Я стояла возле двери, не в силах пошевелиться.
В прошлый раз, когда я была здесь с Вадимом, квартира была пуста. Какова вероятность, что и сегодня в ней никакого не окажется?
Хотя кого я обманываю? Я знаю, что он там за дверью. Я это чувствую. Я его чувствую.
Кладу руку на ручку. Сейчас мои пальцы холоднее металла.
В приоткрытую щель вижу приглушенный свет, а следом слышу голос:
— Смелее. Не забудь закрыть дверь.
Щелчок английского замка громче выстрела.
— Проходи, — в комнате на полу тот же ковер. Бра на полу, едва освещает пространство. Он сидит в кресле. На нем костюм, начищенные до блеска туфли, и широкополая шляпа, полностью скрывающая лицо. — Встань воооот здесь, — небрежным взмахом руки он указал в центр комнаты. — Хочу тебя рассмотреть.
— Я… я принесла деньги, — с трудом размыкаю губы.
— Разумеется, ты их принесла.
Не знаю сколько прошло времени. Я стояла, боясь пошевелиться, сжимаясь под его взглядом. Я его чувствовала, будто он касался меня руками. По щекам текли слезы.
— Расстегни молнию, высыпь деньги на пол. Хочу посмотреть, — расстёгиваю молнию, она поддается не сразу. Банкноты, перевязанные резинками, падают на ковер. — Не так феерично. Может стоило запросить больше? Как думаешь?
— Не знаю. Но деньги здесь, столько сколько вы хотели.

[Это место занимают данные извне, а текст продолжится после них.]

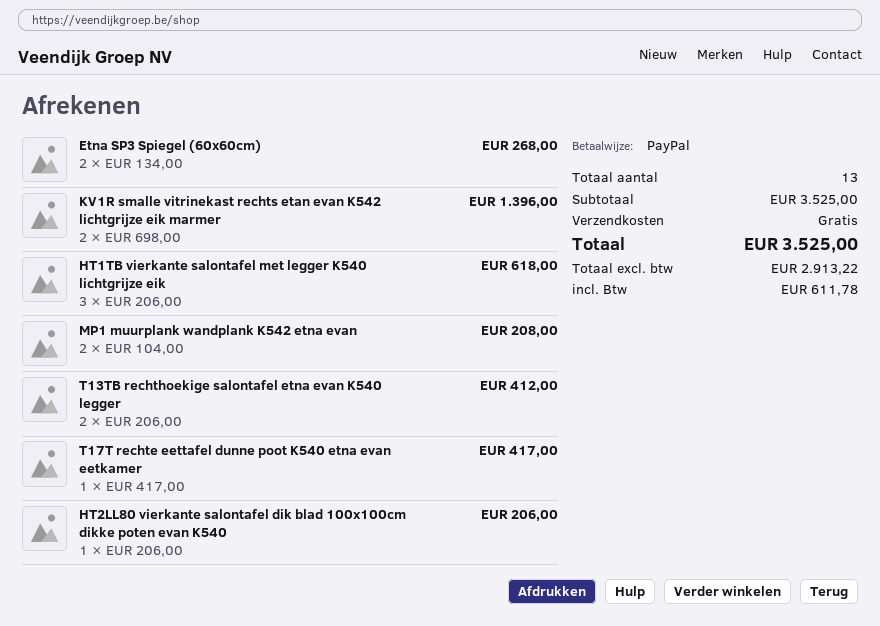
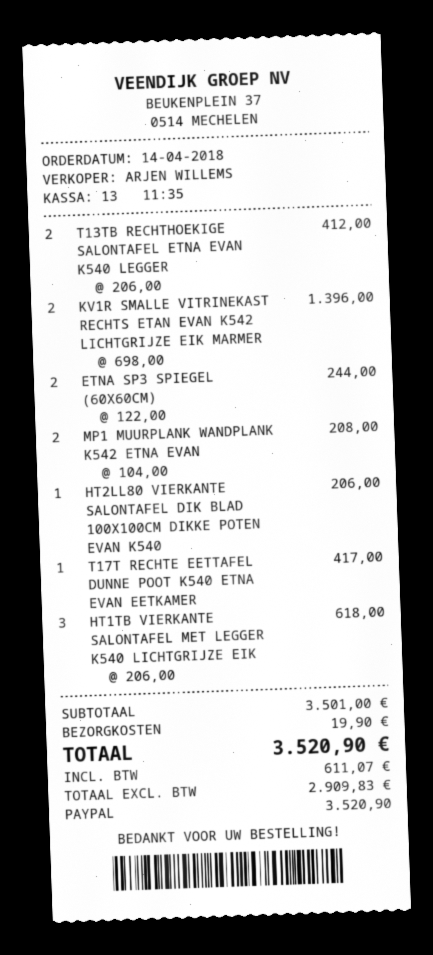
Etna SP3 Spiegel (60x60cm): 2 x 134.00 = 268.00 -> 2 x 122.00 = 244.00
subtotal: 3525.00 -> 3501.00
shipping: 0.00 -> 19.90
net: 2913.22 -> 2909.83
tax: 611.78 -> 611.07
total: 3525.00 -> 3520.90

Он меняет позу, медленно, но я вздрагиваю, будто его движения были молниеносными. Отшатываюсь.
— Здесь все деньги.
— Я тебе верю, — делаю шаг назад, поворачиваюсь, с намерением покинуть квартиру, как можно скорее. — Но это не все.
— Не все? — оборачиваюсь.
— На колени, — подчиняюсь. От страха забываю, как дышать. Крик срывается, едва удается заглянуть под полы шляпы. На нем маска. Уродливая. Дыхание спирает. Страшно. Неизвестность страшит. Мужчина, что вальяжно сидит в кресле, широко расставив длинные ноги, тоже страшит. Его маска пугает больше всего. Детская, резиновая. — Не нравлюсь? Ползи, — и я ползу. Тихо поскуливая, глотая соленые слезы. Слышу звук: бряцает пряжка ремня. Сдерживать всхлипы уже не получается. — Заткнись. Заорешь — останешься без языка, — ладонью, в кожаной перчатке, он поднимает мое лицо, крепко, на грани боли, сжав подбородок. — Хочешь снять ее? — качаю головой. — Умная девочка, потому что мое лицо — будет последним, что ты увидишь. Папочка выколет тебе глазки.
Возня. Он расстегивает брюки, приспускает белье. А я не могу отвести глаз от его, светлых, горящих в прорезях маски.
— Поработай, шлюха, — перед лицом оказывается большой, вздыбленный член, увитый крупными венами.